(MATERIAL PROVIDED Opens)
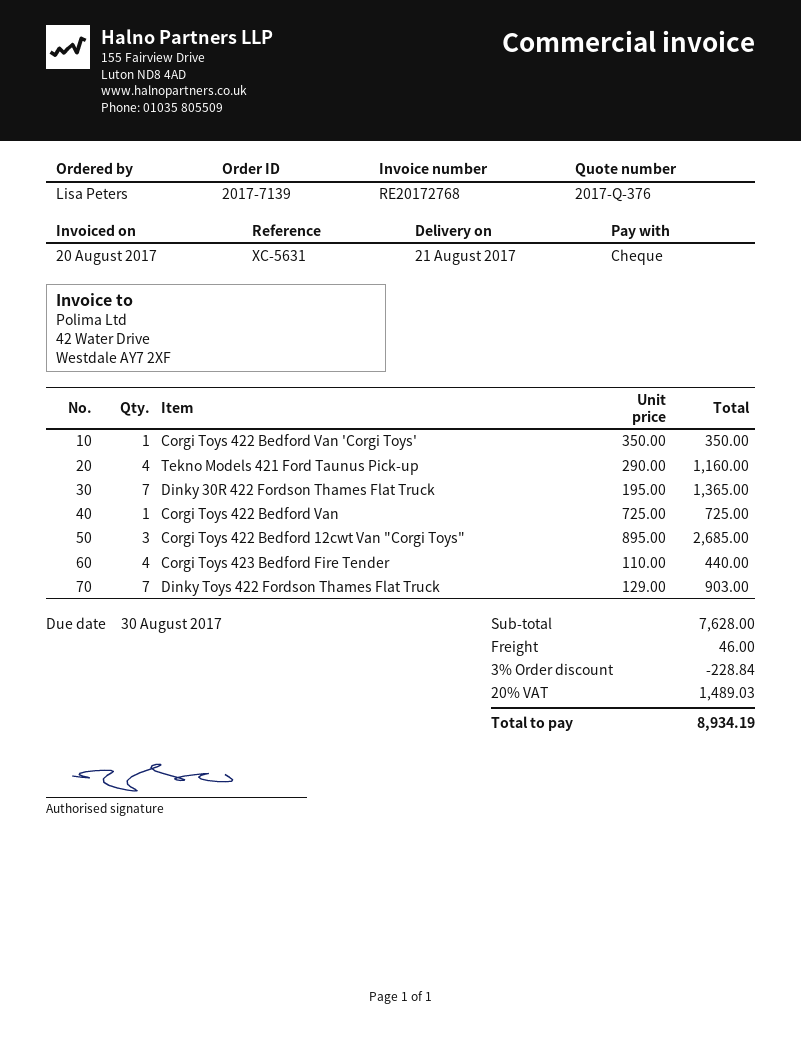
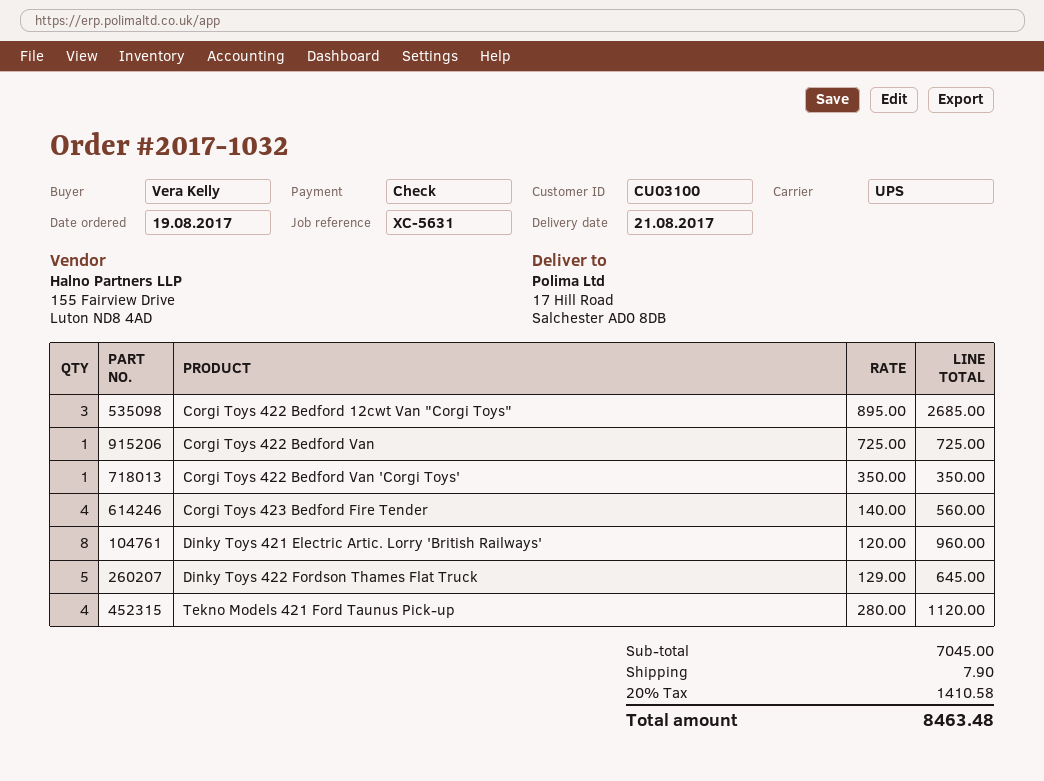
order number: 2017-7139 -> 2017-1032
ordered by: Lisa Peters -> Vera Kelly
Tekno Models 421 Ford Taunus Pick-up: 4 x 290.00 = 1160.00 -> 4 x 280.00 = 1120.00
Dinky 30R 422 Fordson Thames Flat Truck: 7 x 195.00 = 1365.00 -> none
Corgi Toys 423 Bedford Fire Tender: 4 x 110.00 = 440.00 -> 4 x 140.00 = 560.00
Dinky Toys 422 Fordson Thames Flat Truck: 7 x 129.00 = 903.00 -> 5 x 129.00 = 645.00
Dinky Toys 421 Electric Artic. Lorry 'British Railways': none -> 8 x 120.00 = 960.00
subtotal: 7628.00 -> 7045.00
discount: 3% = 228.84 -> none
shipping: 46.00 -> 7.90
tax: 20% = 1489.03 -> 20% = 1410.58
total: 8934.19 -> 8463.48

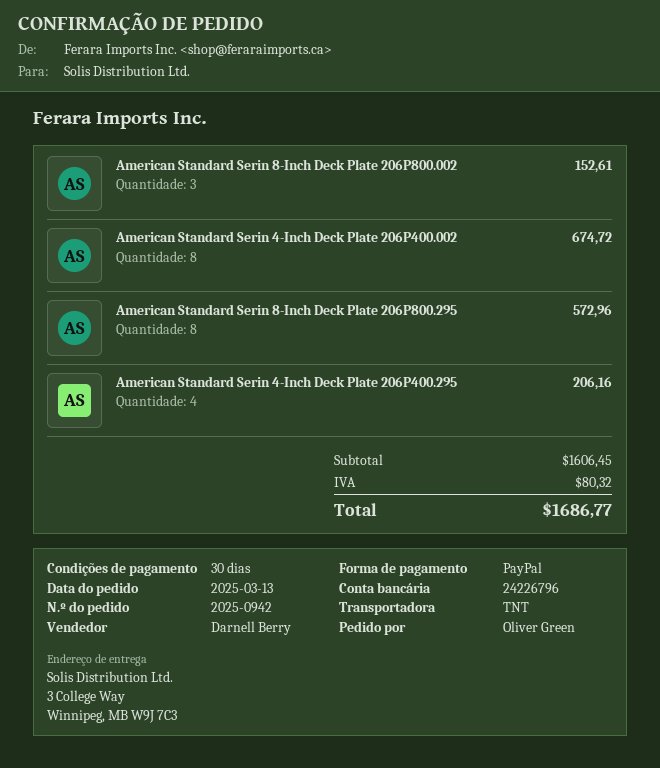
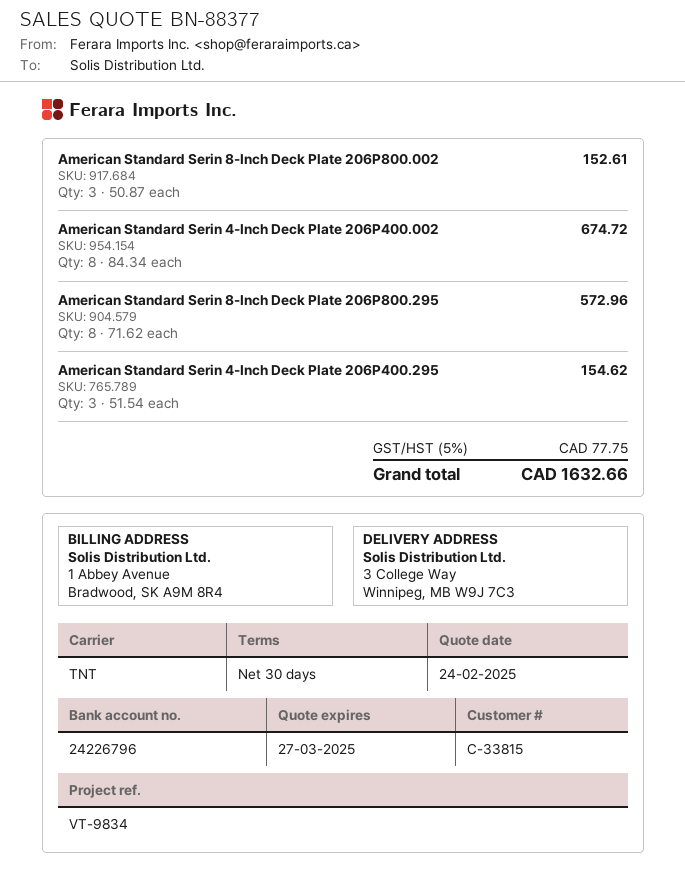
American Standard Serin 4-Inch Deck Plate 206P400.295: 4 for 206.16 -> 3 for 154.62
tax: 80.32 -> 77.75
total: 1686.77 -> 1632.66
(MATERIAL PROVIDED Closes)
- PROBLEM TO WORK ON -
Every entry above needs to be copied exactly, and no pictures go with it.

- EXPECTED ANSWER -
order number: 2017-7139 -> 2017-1032
ordered by: Lisa Peters -> Vera Kelly
Tekno Models 421 Ford Taunus Pick-up: 4 x 290.00 = 1160.00 -> 4 x 280.00 = 1120.00
Dinky 30R 422 Fordson Thames Flat Truck: 7 x 195.00 = 1365.00 -> none
Corgi Toys 423 Bedford Fire Tender: 4 x 110.00 = 440.00 -> 4 x 140.00 = 560.00
Dinky Toys 422 Fordson Thames Flat Truck: 7 x 129.00 = 903.00 -> 5 x 129.00 = 645.00
Dinky Toys 421 Electric Artic. Lorry 'British Railways': none -> 8 x 120.00 = 960.00
subtotal: 7628.00 -> 7045.00
discount: 3% = 228.84 -> none
shipping: 46.00 -> 7.90
tax: 20% = 1489.03 -> 20% = 1410.58
total: 8934.19 -> 8463.48

American Standard Serin 4-Inch Deck Plate 206P400.295: 4 for 206.16 -> 3 for 154.62
tax: 80.32 -> 77.75
total: 1686.77 -> 1632.66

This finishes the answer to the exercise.